"Nah, taruh kucingmu di sini aja." Alza mengambil sebuah kardus berukuran sedang. Di dalamnya ditaruh kain tebal sebagai alas.
"Tapi dibawa ke rumah, kan?" tanya Dira ragu. Dia tak ikhlas jika Puti tidur di luar.
"Ya, nggaklah! Dia tidur di luar,"sahut Alza kemudian masuk ke rumah. Dira menatap nanar kardus berwarna coklat itu. "Masa kamu tidur di situ." Dira mengusap kepala Puti dengan lembut.
"Taruh dia di samping biar gak kehujanan kalo seandainya hujan."
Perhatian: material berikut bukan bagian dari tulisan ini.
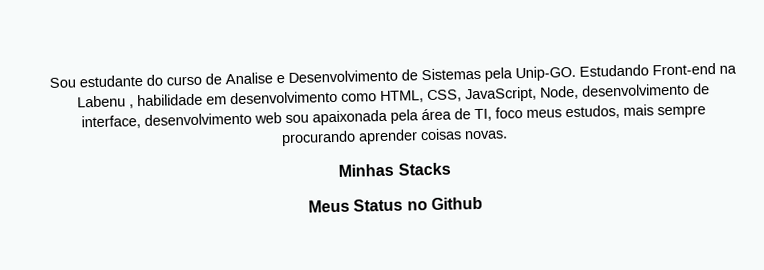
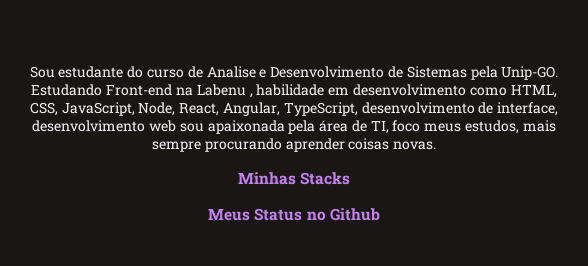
(579, 92) none -> [179,102,358,116] React, Angular, TypeScript,

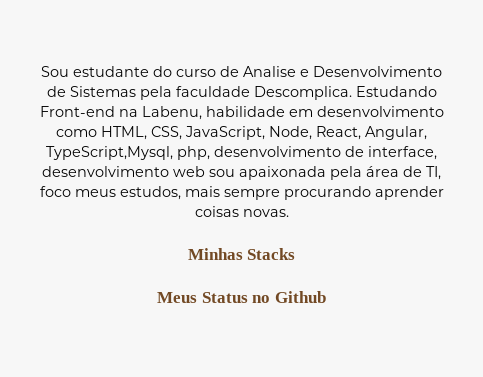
[501,66,559,80] Unip-GO. -> [175,86,352,100] faculdade Descomplica.
[196,84,253,98] Labenu , -> [141,106,202,120] Labenu,
[283,102,358,116] TypeScript, -> [46,146,210,160] TypeScript,Mysql, php,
Dira tersentak, dia menoleh pada Alza yang sudah kembali. Dia mengenakan masker hitam yang hanya memperlihatkan mata besarnya. Dia mengulum bibir untuk menahan senyum.
"Kenapa senyum?" Alza menatapnya tajam. Buru-buru Dira menggeleng.
"Coretan tarok! Udah mau gelap ini," lanjut Alza mengomel, " belum mandi lagi."
Dira ini meletakkan Puti dalam kardus. Meski sempat meronta, tapi akhirnya patuh juga. Puti memalingkan wajah, persis seperti ana kecil yang merajuk. Saat Dira akan mengusap kepalanya, Alza mengangkat kardus itu dengan wajah yang dijauhkan. Sedangkan Dira kembali menarik tangan dengan kesal.
"Letak yang bagus!" titah Dira dengan tangan di pinggang.
Alza menoleh sekilas lalu berujar, "Iya, bawel."
Malam ini seperti biasa, setelah selesai salat Magrib Dira menyiapkan makan malam. Meski hanya sayur kangkung dan ikan akhir, tapi dia sangat puas bisa masak sendiri untuk suami. Banyak di luar sana istri yang tak tau masak sama sekali, hingga kalau makan harus pergi ke luar. Bagi Dira itu hanya membuang duit saja.
"Kamu masak apa?" tanya Alza keluar dari kamar mandi. Dia masih mengeringkan rambut dengan handuk.
Dira menunjukkan menggunakan dagu. "Liat aja sendiri!"
Gerakan Alza terhenti. "Makin lama makin resek, ya? Istri macam apa kamu ini?" Alza duduk di kursi. Sementara handuk diletakkan di atas kursi sebelahnya.
"Astagfirullah, Mas. Handuknya kenapa ditaruh di situ? Ada tempat handuk di sana, apa susahnya berjalan dikit. Suami macam apa kamu ini?" Dira mengomel. Dia sengaja mengulang kalimat Alza dengan mengganti istri menjadi suami.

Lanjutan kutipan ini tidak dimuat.